### TASK TO COMPLETE
Show only those lines of the entries where the string "SHREDDER" is found.

───── PROVIDED DATA ─────

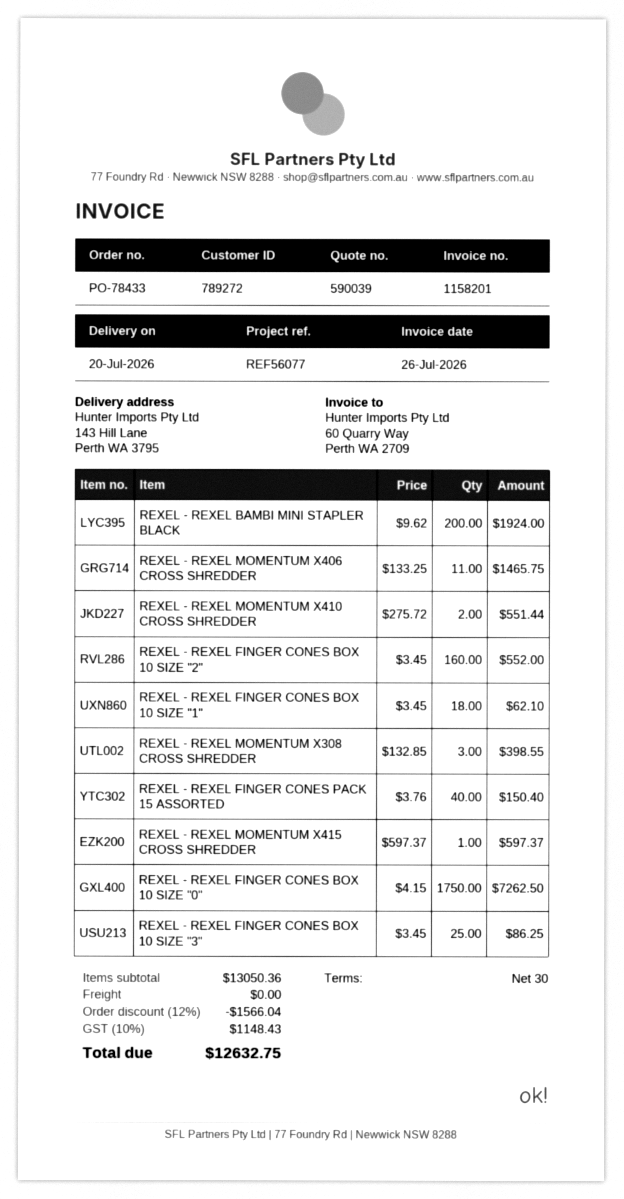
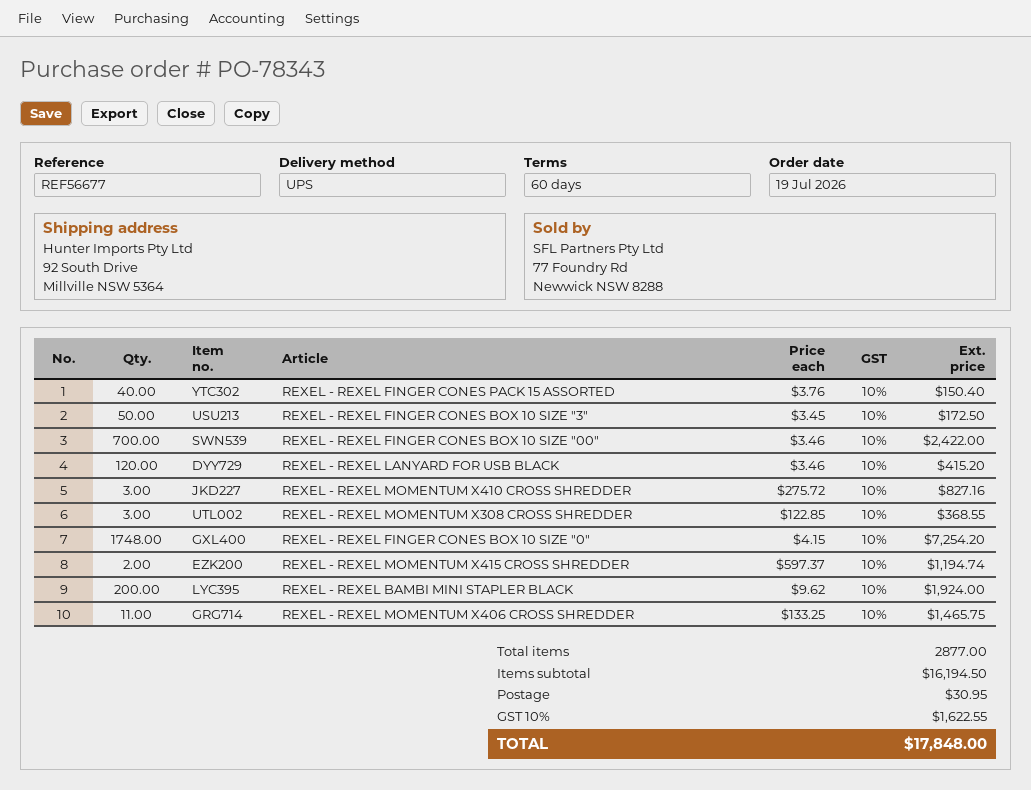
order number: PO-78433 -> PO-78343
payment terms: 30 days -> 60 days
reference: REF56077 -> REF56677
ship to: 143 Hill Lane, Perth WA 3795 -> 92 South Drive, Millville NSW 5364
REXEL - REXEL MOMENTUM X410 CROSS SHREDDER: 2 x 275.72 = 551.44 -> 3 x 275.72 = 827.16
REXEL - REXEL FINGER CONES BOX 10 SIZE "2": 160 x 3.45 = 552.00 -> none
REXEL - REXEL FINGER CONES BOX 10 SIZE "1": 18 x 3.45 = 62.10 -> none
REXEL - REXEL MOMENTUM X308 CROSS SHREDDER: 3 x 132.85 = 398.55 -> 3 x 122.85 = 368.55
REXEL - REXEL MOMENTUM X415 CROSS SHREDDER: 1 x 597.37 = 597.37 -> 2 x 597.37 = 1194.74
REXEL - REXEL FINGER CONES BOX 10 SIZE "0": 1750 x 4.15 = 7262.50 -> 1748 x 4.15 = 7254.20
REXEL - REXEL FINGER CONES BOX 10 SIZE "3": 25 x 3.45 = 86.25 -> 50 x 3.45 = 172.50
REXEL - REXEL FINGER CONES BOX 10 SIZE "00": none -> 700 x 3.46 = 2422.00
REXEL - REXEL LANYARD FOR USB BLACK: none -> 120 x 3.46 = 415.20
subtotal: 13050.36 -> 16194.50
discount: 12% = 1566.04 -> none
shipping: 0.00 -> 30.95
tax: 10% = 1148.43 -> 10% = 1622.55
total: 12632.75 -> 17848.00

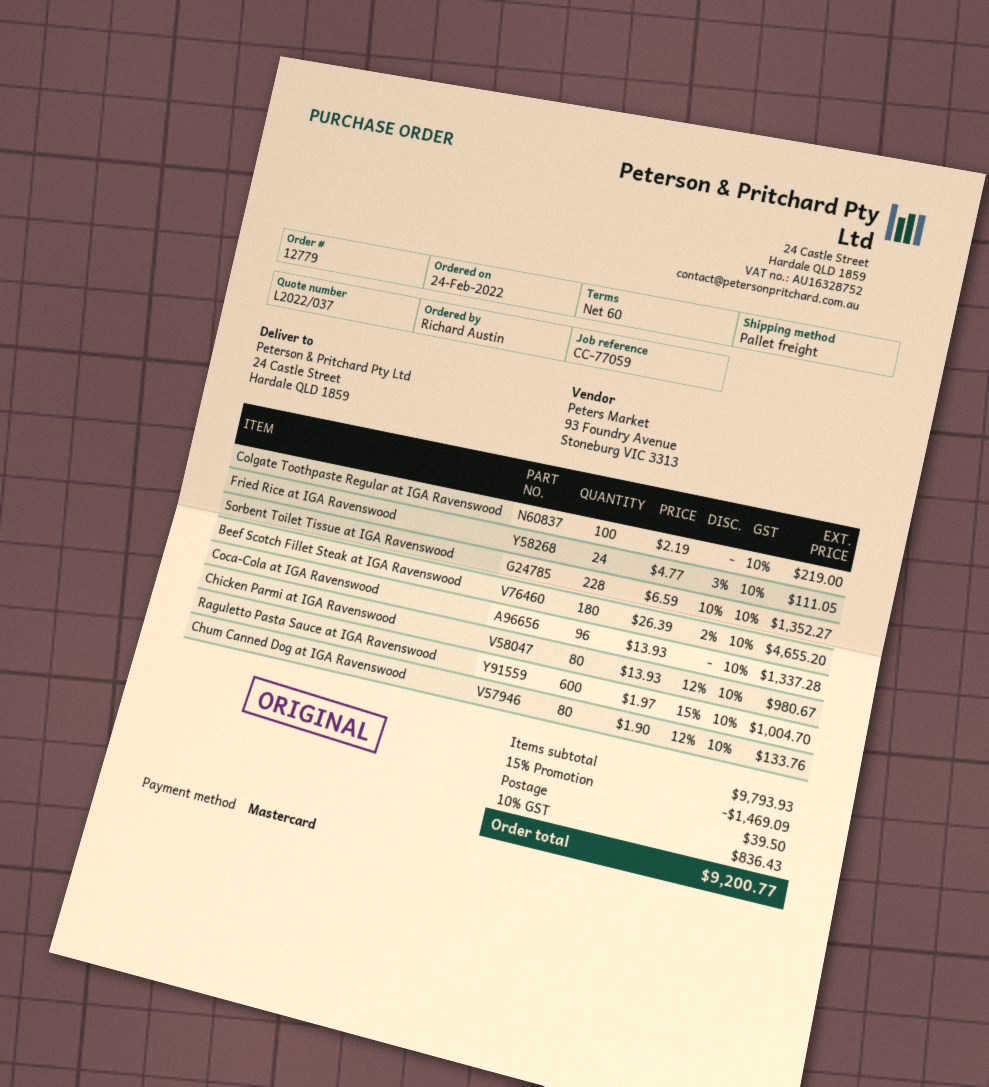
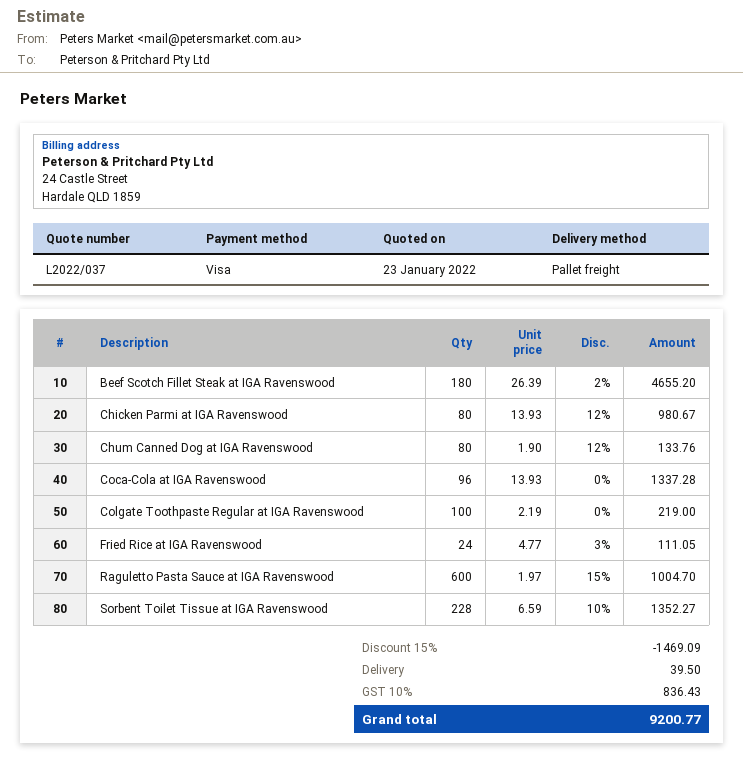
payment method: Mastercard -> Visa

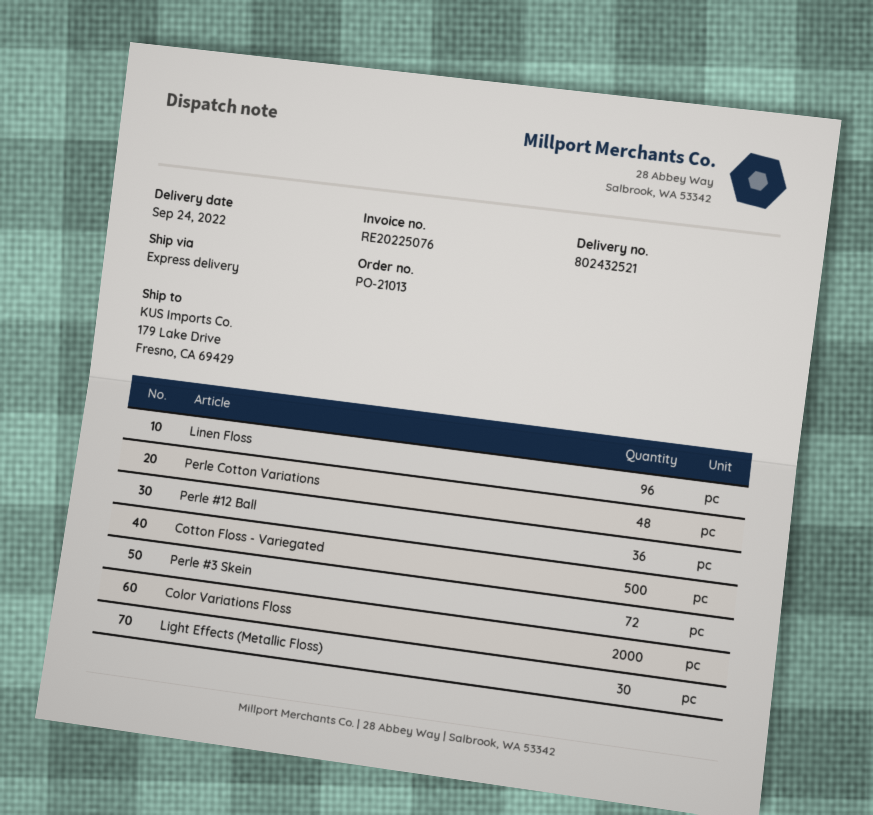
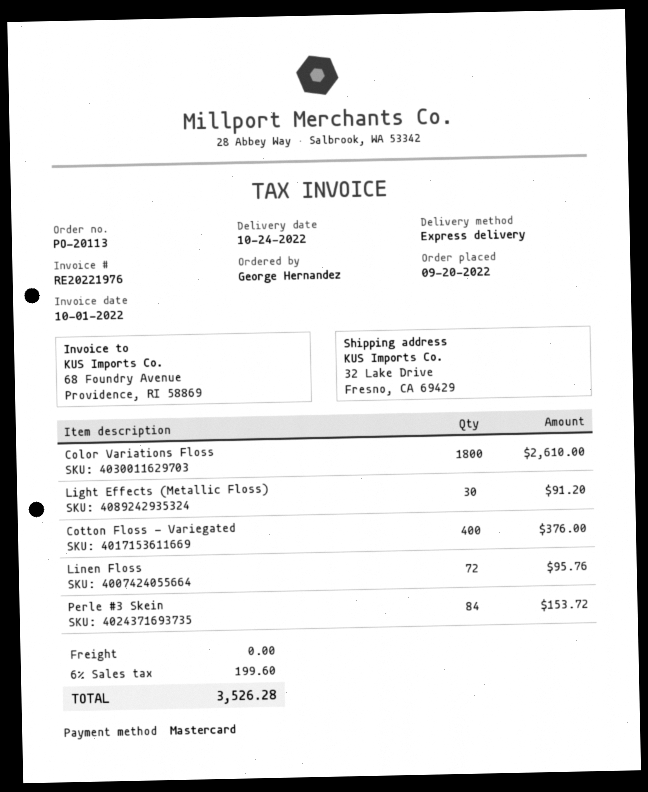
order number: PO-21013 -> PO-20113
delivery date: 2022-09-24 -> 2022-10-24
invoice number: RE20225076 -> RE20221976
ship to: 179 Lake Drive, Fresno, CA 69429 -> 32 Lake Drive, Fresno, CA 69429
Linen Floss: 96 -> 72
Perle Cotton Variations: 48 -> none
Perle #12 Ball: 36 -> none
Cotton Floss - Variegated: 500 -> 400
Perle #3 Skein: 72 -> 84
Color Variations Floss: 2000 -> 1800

─────

### RESULT OF THIS TASK
REXEL - REXEL MOMENTUM X410 CROSS SHREDDER: 2 x 275.72 = 551.44 -> 3 x 275.72 = 827.16
REXEL - REXEL MOMENTUM X308 CROSS SHREDDER: 3 x 132.85 = 398.55 -> 3 x 122.85 = 368.55
REXEL - REXEL MOMENTUM X415 CROSS SHREDDER: 1 x 597.37 = 597.37 -> 2 x 597.37 = 1194.74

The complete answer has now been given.